Return every line from the listing where the word "width" occurs.

Data excerpts -
++++++++

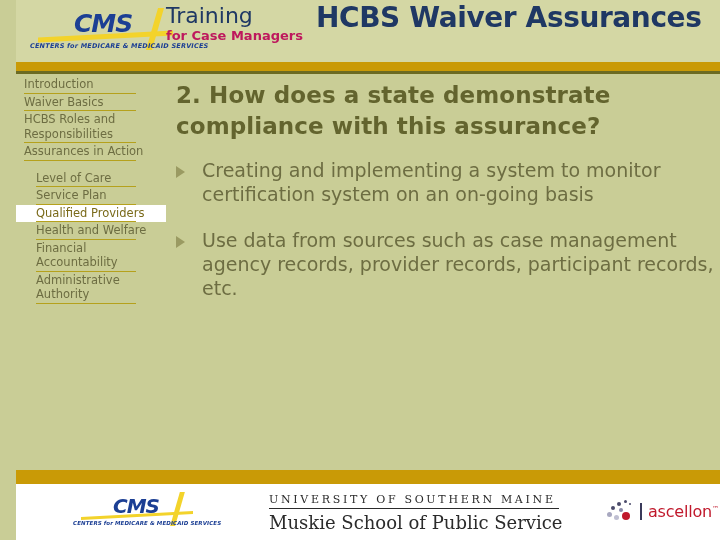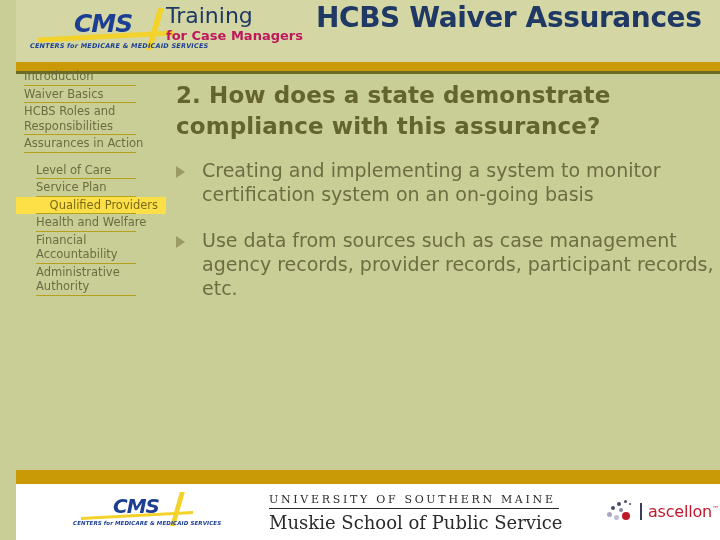--- a/index.html
+++ b/index.html
@@ -128,21 +128,21 @@
     font-size: 14.5px;
     font-weight: normal;
     line-height: 20px;
     color: #1f3864;
     white-space: nowrap;
   }
 
   
   .sidebar {
     position: absolute;
-    left: 0; top: 68px;
+    left: 0; top: 76px;
     width: 150px;
     height: 392px;
   }
   .nav-item {
     position: relative;
     padding: 1px 8px 2px 8px;
     font-family: "DejaVu Sans", sans-serif;
     font-size: 11.5px;
     line-height: 14.5px;
     color: #6d6d42;
@@ -154,23 +154,22 @@
   .nav-item .rule {
     position: absolute;
     left: 8px;
     bottom: 0;
     height: 1px;
     background: #b5a11c;
   }
   .nav-item.top .rule { width: 112px; }
   .nav-item.sub .rule { left: 20px; width: 100px; }
   .nav-item.active {
-    background: #fde047;
+    background: #ffffff;
     color: #7a6a1a;
-    text-align: right;
   }
   .nav-gap {
     height: 9px;
   }
 
   
   .content {
     position: absolute;
     left: 160px; top: 80px;
     width: 545px;

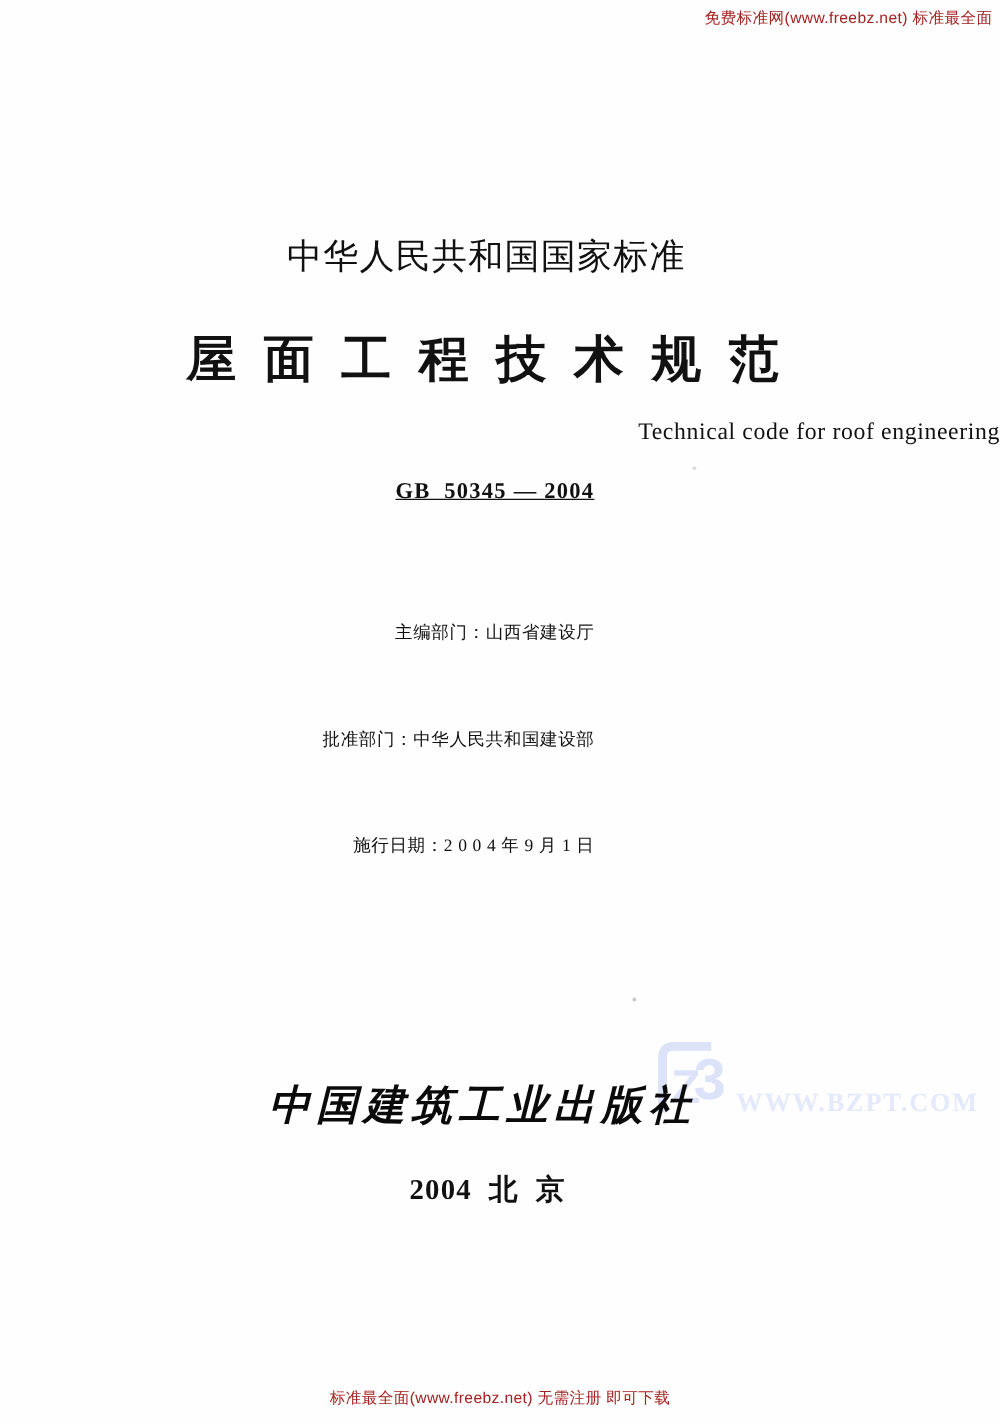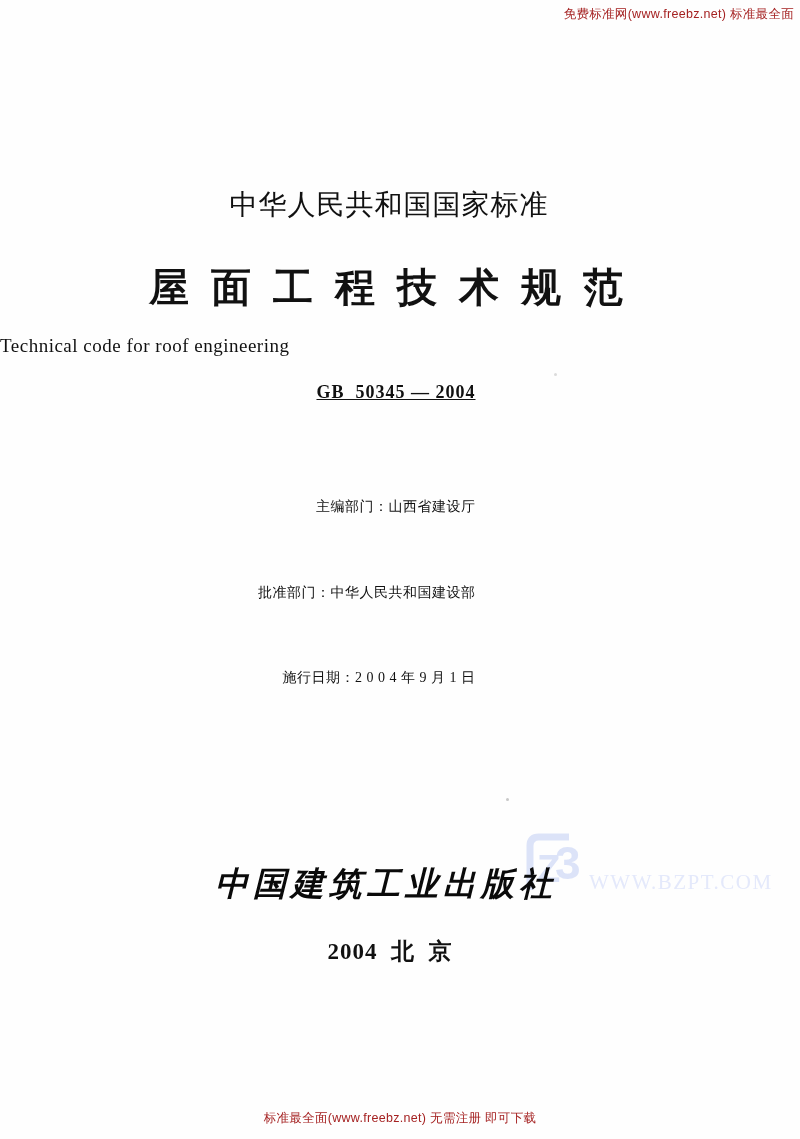--- a/index.html
+++ b/index.html
@@ -56,21 +56,21 @@
     font-size: 40px;
     font-weight: bold;
     letter-spacing: 6px;
     white-space: pre;
   }
   .title-en {
     position: absolute;
     top: 335px;
     left: 0;
     right: 0;
-    text-align: left;
+    text-align: right;
     font-size: 19px;
     letter-spacing: 0.5px;
     white-space: pre;
   }
   .code {
     position: absolute;
     top: 382px;
     left: 0;
     right: 8px;
     text-align: center;
@@ -118,21 +118,21 @@
     font-weight: bold;
     letter-spacing: 7px;
     color: #dce3f8;
     white-space: pre;
   }
   .wm-url {
     position: absolute;
     left: 66px;
     top: 42px;
     font-size: 21px;
-    font-weight: normal;
+    font-weight: bold;
     letter-spacing: 1.5px;
     color: #e4e9fb;
     white-space: pre;
   }
   .publisher {
     position: absolute;
     top: 862px;
     left: 0;
     right: 28px;
     text-align: center;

++++++++

Written solution -
     width: 150px;
   .nav-item.top .rule { width: 112px; }
   .nav-item.sub .rule { left: 20px; width: 100px; }
     width: 545px;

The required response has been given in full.